Attraction between neutrons

Is there any simple explanation as to why two neutrons won’t bond together in an atomic “nucleus” (I’m not sure that would be the word). Certainly a proton and a neutron will and I thought the strong (color) force was independent of nucleon type.

Wikipedia says if the strong force were 2% stronger, then Helium-2 would be stable. I assume that means if it were just a bit stronger, it would overcome the electrostatic repulsion, but what is it that is pushing two neutrons apart and keeping them from bonding?

(And yes I’m aware of neutron stars. I’m thinking of just two neutrons in otherwise empty space.)

That depends on what you mean by “simple”. The simplest explanation that I know of is based on a concept called isospin, which is analogous to quantum mechanical spin angular momentum. Are you familiar with that?

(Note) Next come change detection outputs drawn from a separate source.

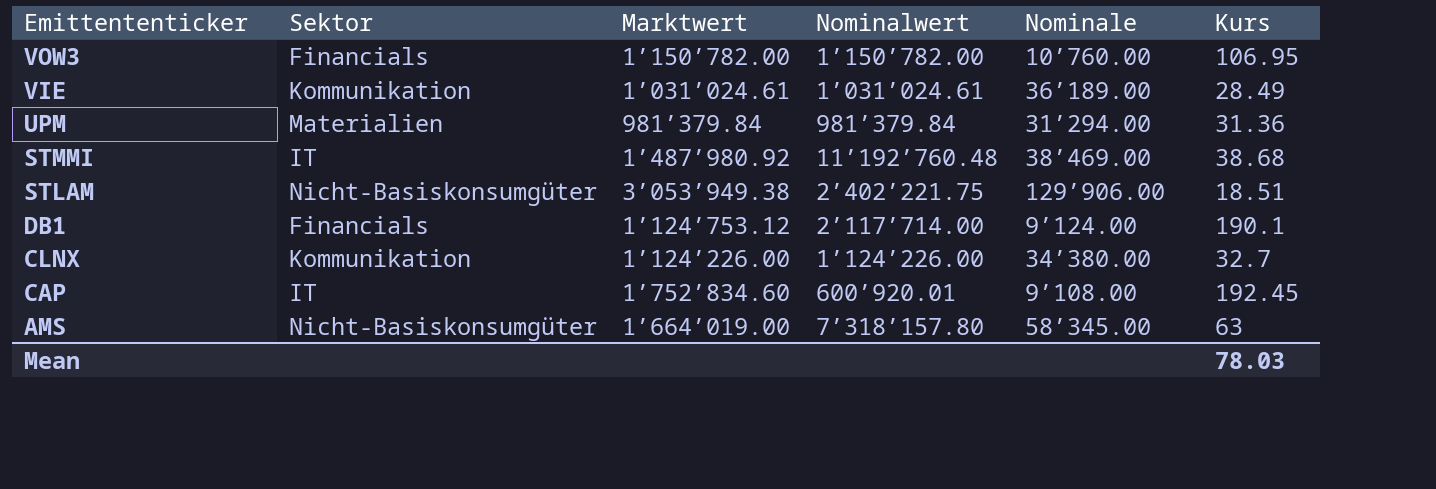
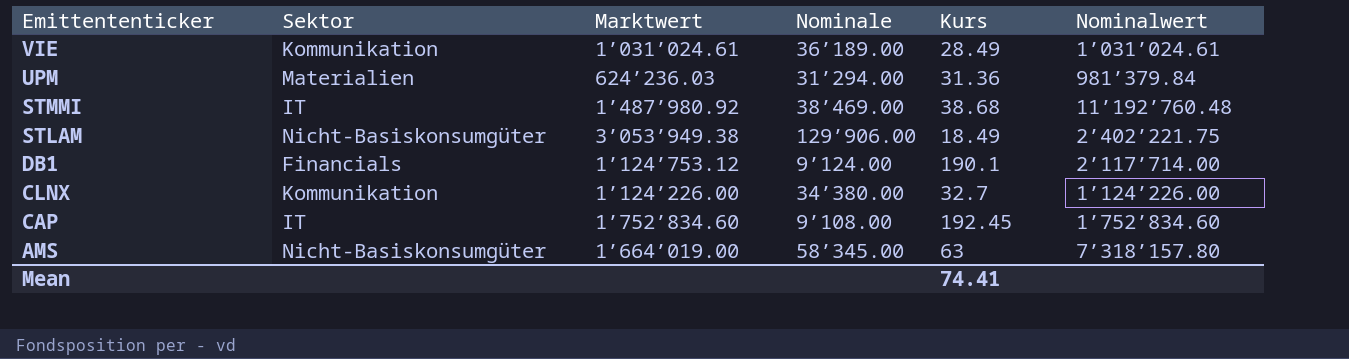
column Nominalwert | position: 4 -> 6
row VOW3: Financials | 1’150’782.00 | 1’150’782.00 | 10’760.00 | 106.95 -> none
UPM | Marktwert: 981’379.84 -> 624’236.03
STLAM | Kurs: 18.51 -> 18.49
CAP | Nominalwert: 600’920.01 -> 1’752’834.60
Mean | Kurs: 78.03 -> 74.41

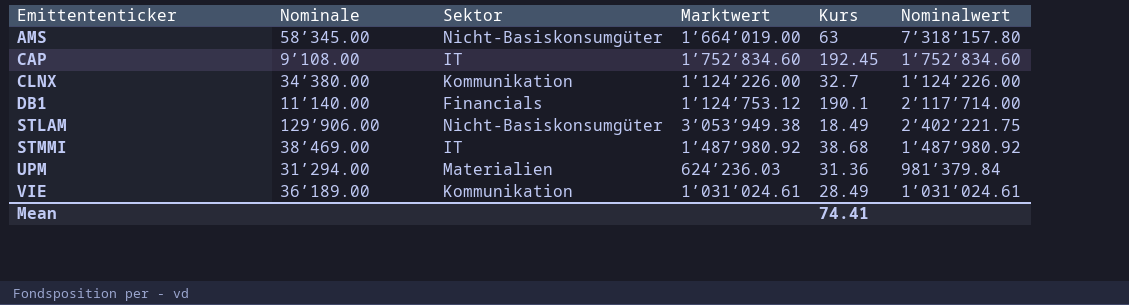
row order: Emittententicker descending -> Emittententicker ascending
column Nominale | position: 4 -> 2
DB1 | Nominale: 9’124.00 -> 11’140.00
STMMI | Nominalwert: 11’192’760.48 -> 1’487’980.92

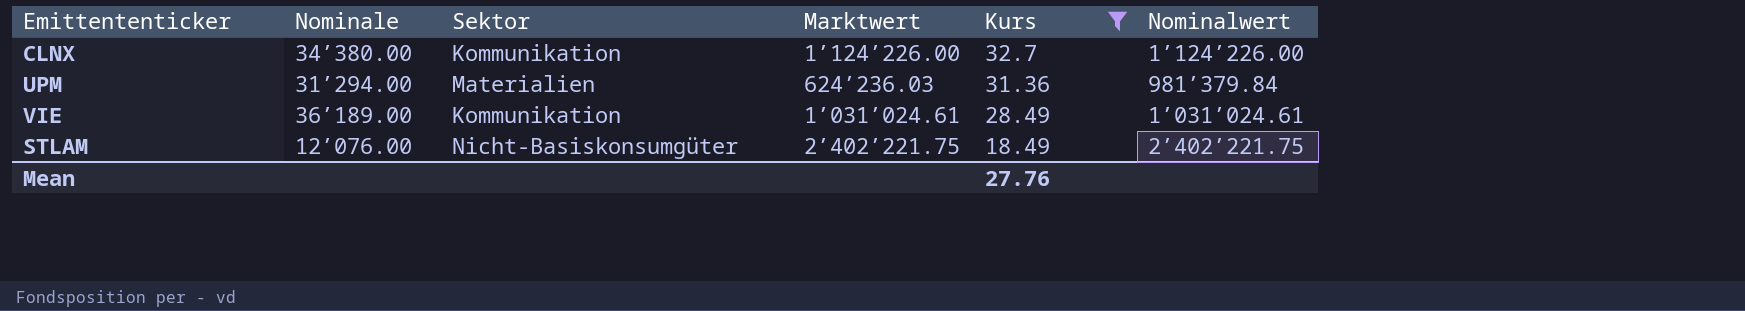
filter: none -> Kurs <= 32.7
row order: Emittententicker ascending -> Kurs descending
STLAM | Nominale: 129’906.00 -> 12’076.00
STLAM | Marktwert: 3’053’949.38 -> 2’402’221.75
Mean | Kurs: 74.41 -> 27.76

There is a sort of symmetry between protons and neutrons as far as the strong force goes, but it’s not independent of them. The implication here is that a “nucleus” of two neutrons would be stable iff a nucleus of two protons were. In both cases, it’s a strong force effect that prevents stability, not an electromagnetic one.

I’ve heard and read some about isospin though I can’t say I really understand it.

Certainly at some point the electromagnetic force must come into play since there are many more stable isotopes with n neutrons and p protons than there are with p neutrons and n protons when n > p. Is this because when you pack more nucleons into the nucleus they must be further apart (on average) and the strong force is short range?

Two relevant facts:
(1) The strong interaction has spin dependent terms, meaning that the relative spins of the two particles affects the binding energy.
(2) Two identical particles (neutrons or protons) can only form a bound state if it is overall antisymmetric (Pauli exclusion). For these spin-(1/2) particles, this requires that the bound state have total spin S=0.

The spin-dependent terms of (1) are such that S=0 states suffer a penalty (or, if you’d rather, S=1 states get a bonus), and this breaks the binding energy bank, making n-n unstable. A corollary is that any deuteron you find is in an S=1 (“spin triplet”) state. This is okay for n-p because the overall state need not be antisymmetric since the proton and neutron aren’t identical particles.

Note that spin is not isospin. Isospin is an approximate symmetry that tells us that any conclusions we make for neutrons holds for protons as well (when Coulomb effects are corrected for). So, from the above information, you can conclude that the proton-proton state is unbound even without the effect of Coulomb repulsion.

Here’s a wikipedia article on Tetraneutrons, four neutrons bound together with no protons. There was a thread that touched on these, and I got an explanation why they aren’t stable. I’ll see if I can find it.

Here’s the thread, my question is post #49, and the answer by Pasta immediately follows.

Whadya know? When I was typing the above post, I was saying to myself, “Hmm, I have a feeling I might have answered this question before.” I guess that’s why!

Yes, I believe this is correct.